EXERCISE: Word for word, please restate each record and pass over the pictures.

(THE RECORDS begins)

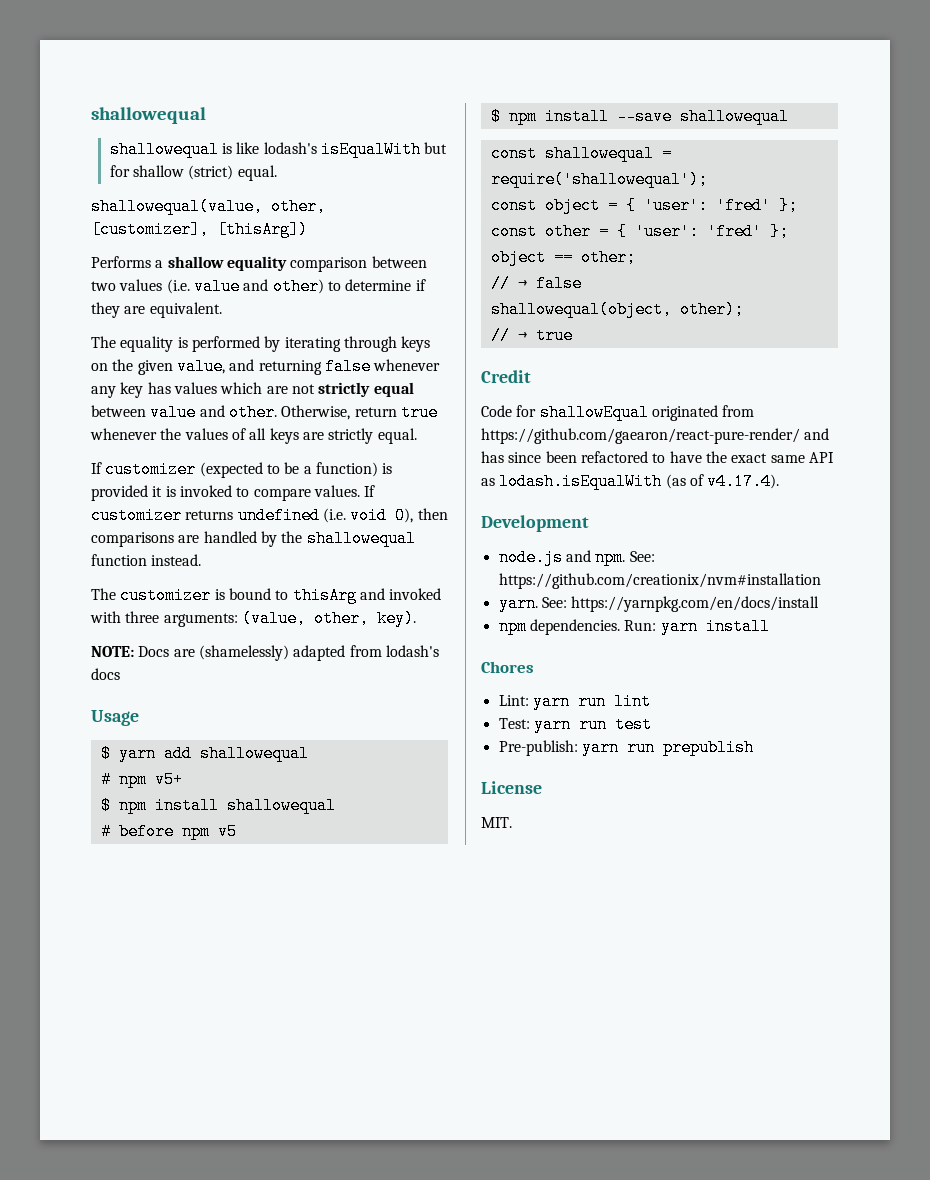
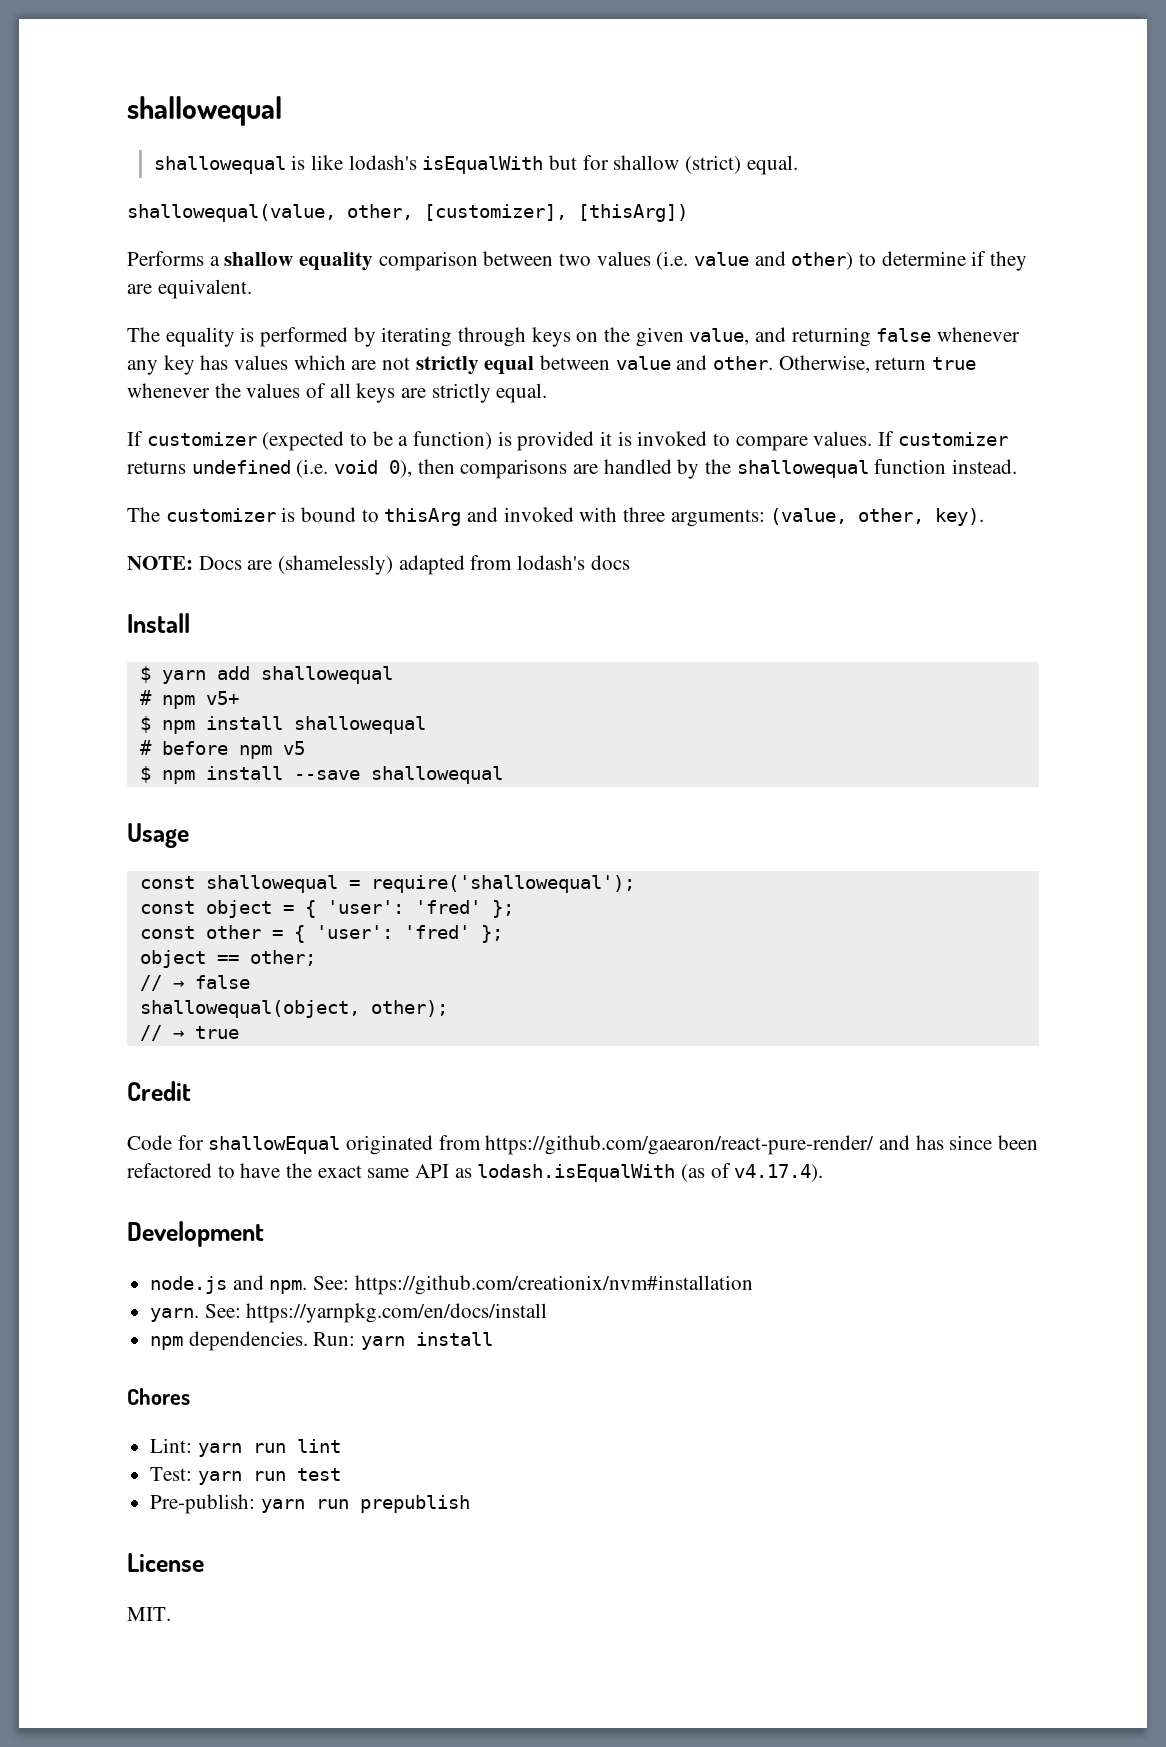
- Usage
+ Install
+ Usage

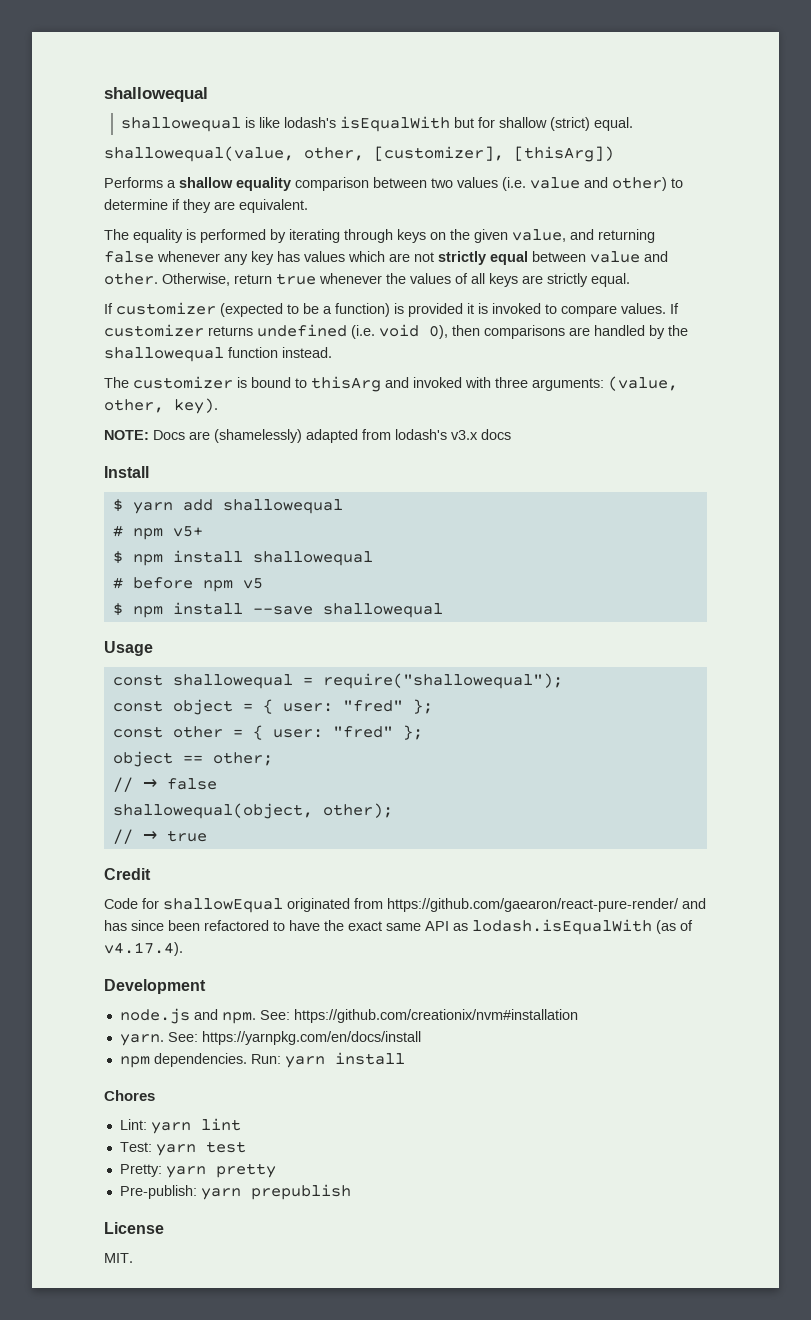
- NOTE: Docs are (shamelessly) adapted from lodash's docs
+ NOTE: Docs are (shamelessly) adapted from lodash's v3.x docs
- const shallowequal = require('shallowequal');
+ const shallowequal = require("shallowequal");
- const object = { 'user': 'fred' };
+ const object = { user: "fred" };
- const other = { 'user': 'fred' };
+ const other = { user: "fred" };
- Lint: yarn run lint
+ Lint: yarn lint
- Test: yarn run test
+ Test: yarn test
+ Pretty: yarn pretty
- Pre-publish: yarn run prepublish
+ Pre-publish: yarn prepublish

(THE RECORDS ends)

WORKED SOLUTION:
- Usage
+ Install
+ Usage

- NOTE: Docs are (shamelessly) adapted from lodash's docs
+ NOTE: Docs are (shamelessly) adapted from lodash's v3.x docs
- const shallowequal = require('shallowequal');
+ const shallowequal = require("shallowequal");
- const object = { 'user': 'fred' };
+ const object = { user: "fred" };
- const other = { 'user': 'fred' };
+ const other = { user: "fred" };
- Lint: yarn run lint
+ Lint: yarn lint
- Test: yarn run test
+ Test: yarn test
+ Pretty: yarn pretty
- Pre-publish: yarn run prepublish
+ Pre-publish: yarn prepublish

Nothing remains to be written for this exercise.